I do set a gdb breakpoint on the destructor and then on the '// throw error' line. I see the destructor called, so I know close was called; and then the next breakpoint to hit is in the constructor (with the bind failed).

1
Do you fork any child processes? They would inherit the socket and hold the binding.Barmar
Pretty sure it doesn't. There are quite a few threads, but I don't think it forks.Gabe
I can't think of any other reason why the port would still be in use. As you say, TIME_WAIT only exists for TCP, not UDP.Barmar
Why close the socket at all?
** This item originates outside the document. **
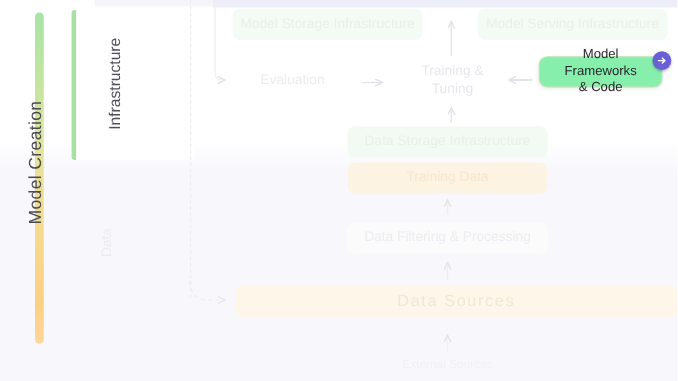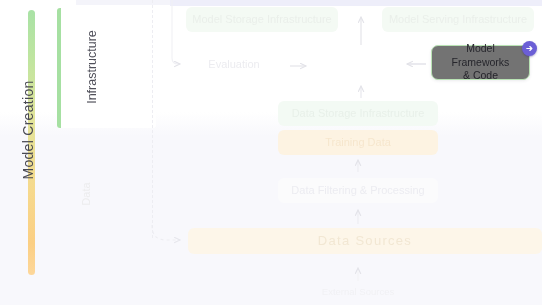"Model Frameworks" .card-hl { background: #737373 -> #86efac; height: 35px -> 25px }
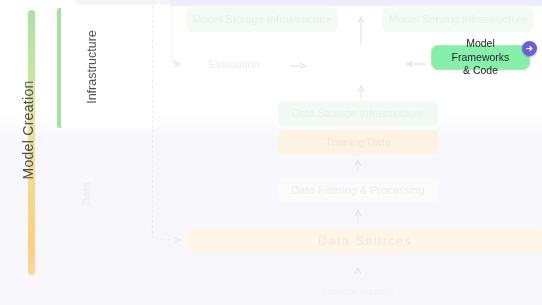"Training &" div.node { html: none -> <div> <span> <span>Training &amp;</span><br> <span>Tuning</span> </span> </div> }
Keep it open.user207421
@Barmar -- I was able to catch a glimpse where the socket was being owned by another process. So the application is indeed forking. I think you solved it for me. Thank you! This was super hard to track down.Gabe

1 Answers

0
votes

It's been a while and an official answer wasn't provided. But the reason for this behavior was due to the process being forked in other code. This resulted in the socket inheriting the binding in the forked process as Barmar pointed out. In fact, boost was being used to fork the process and it wasn't closing file descriptors which I think is good practice to do so you don't hit scenarios like this one.